Home improvement can be a costly endeavor. How costly? According to the sixth annual LightStream Home Improvement Survey conducted by The Harris Poll, consumers plan to spend an average of about $9,000 on home improvement costs, the highest amount since the survey began in 2014. In addition, more homeowners this year will take on projects with major price tags. Those planning to spend $25,000 or more on improving their homes grew by 83 percent compared to last year.
To help, LightStream offers three tips to help consumers take on a home improvement project with financial confidence:
Build the Budget: The first step is to price out the bigger expenses, like materials and labor, then move on to inventory everything you will need to complete your project, down to paint brushes and tape. Make sure to leave room in your budget for unexpected expenses.
Drill Down on DIY or Contractor: If you are willing to get your hands dirty, simple DIY-friendly efforts such as painting, demolition and landscaping will save money if you take them on yourself. Projects that include heavy construction, plumbing or electrical work may be best done by licensed professionals, who can save you from headaches in the long run.
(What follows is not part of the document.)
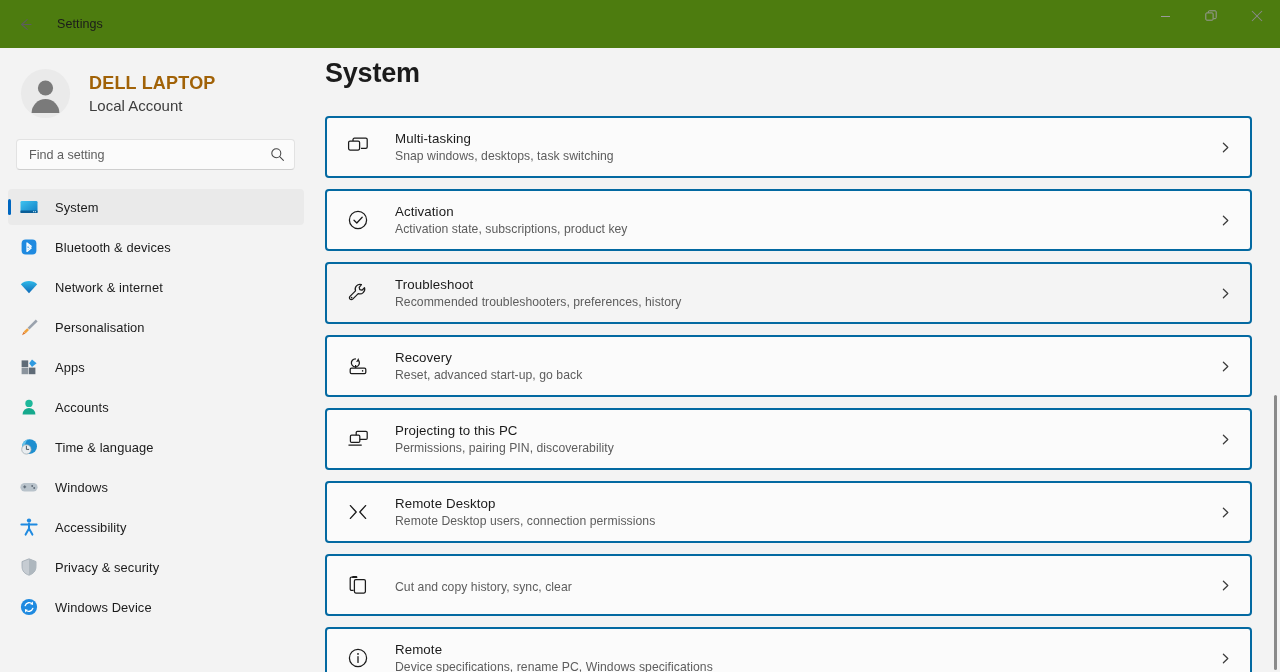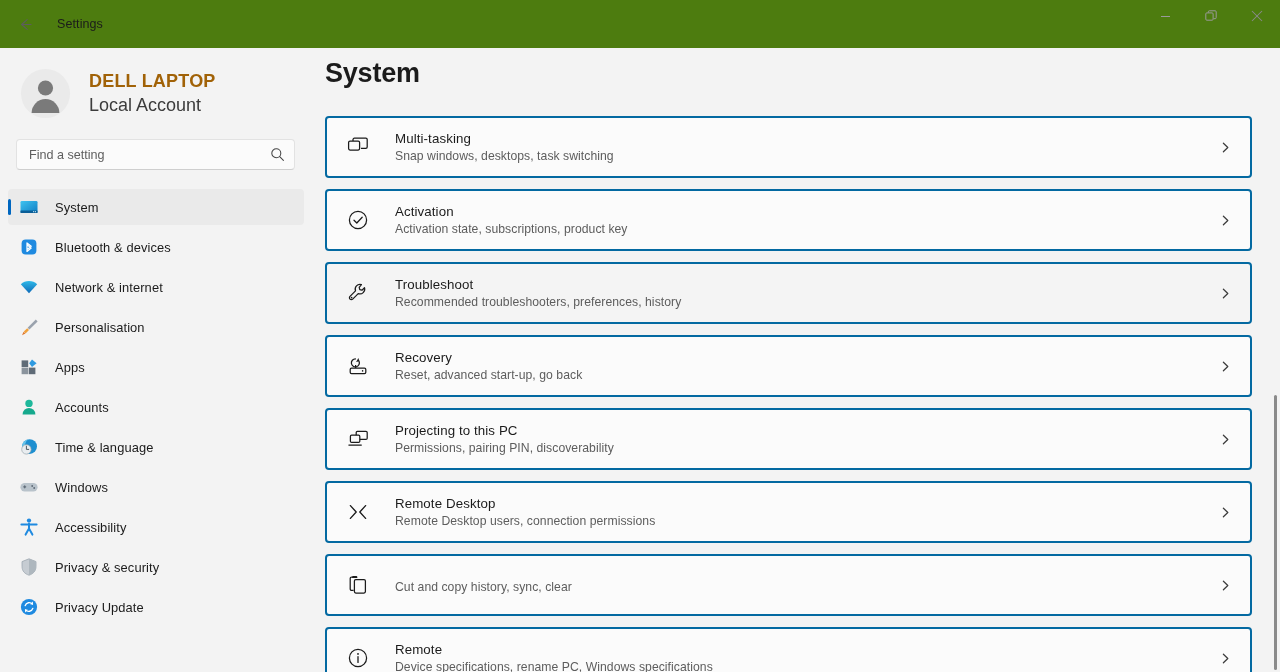"Local Account" .profile-sub { font-size: 18px -> 15px }
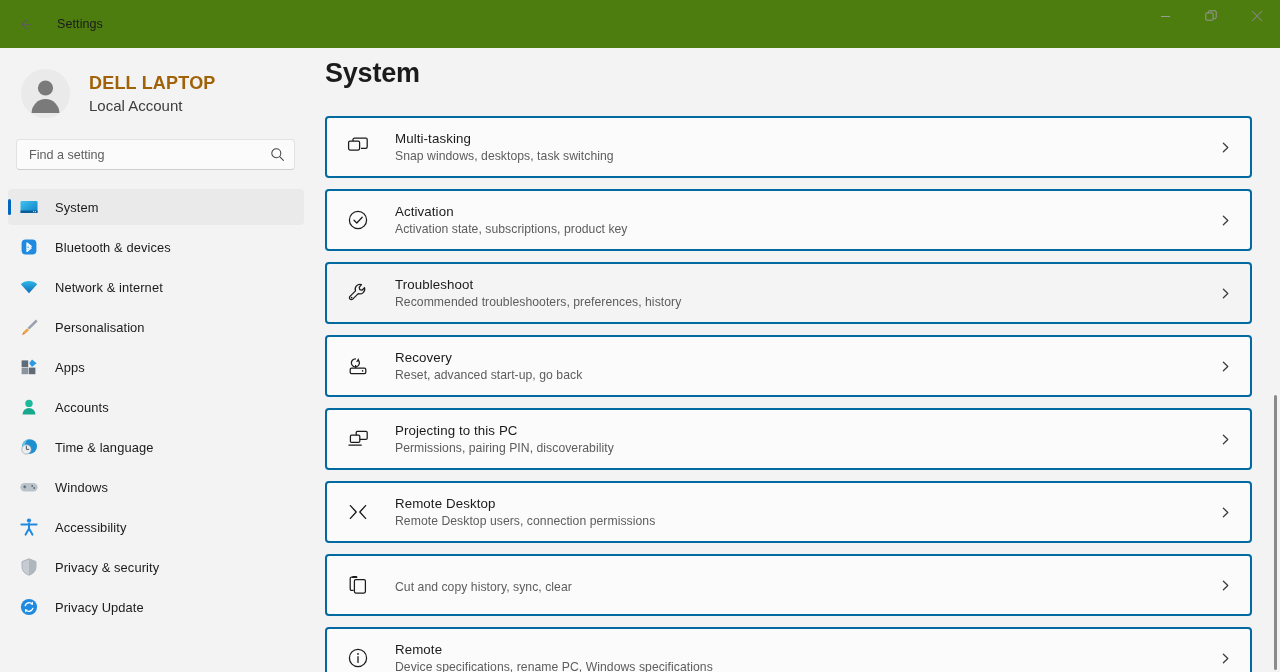"Privacy Update" span.nav-label { text: Privacy Update -> Windows Device }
Choose the Right Funding: The majority of people taking on home improvement projects this year are planning to tap into their savings (60 percent), followed by credit cards (32 percent) and a home improvement loan (10 percent). While using a portion of savings can be a smart solution, it is also important to consider other funding options before dipping into money set aside for the future, like emergency funds or 401Ks.
When planning larger projects, consider a home improvement loan instead of paying with high-interest credit cards or draining your savings.
“Unsecured home improvement loans can provide immediate financial means, flexibility and low, fixed interest rates for any project,” says Todd Nelson, senior vice president of strategic partnerships at LightStream.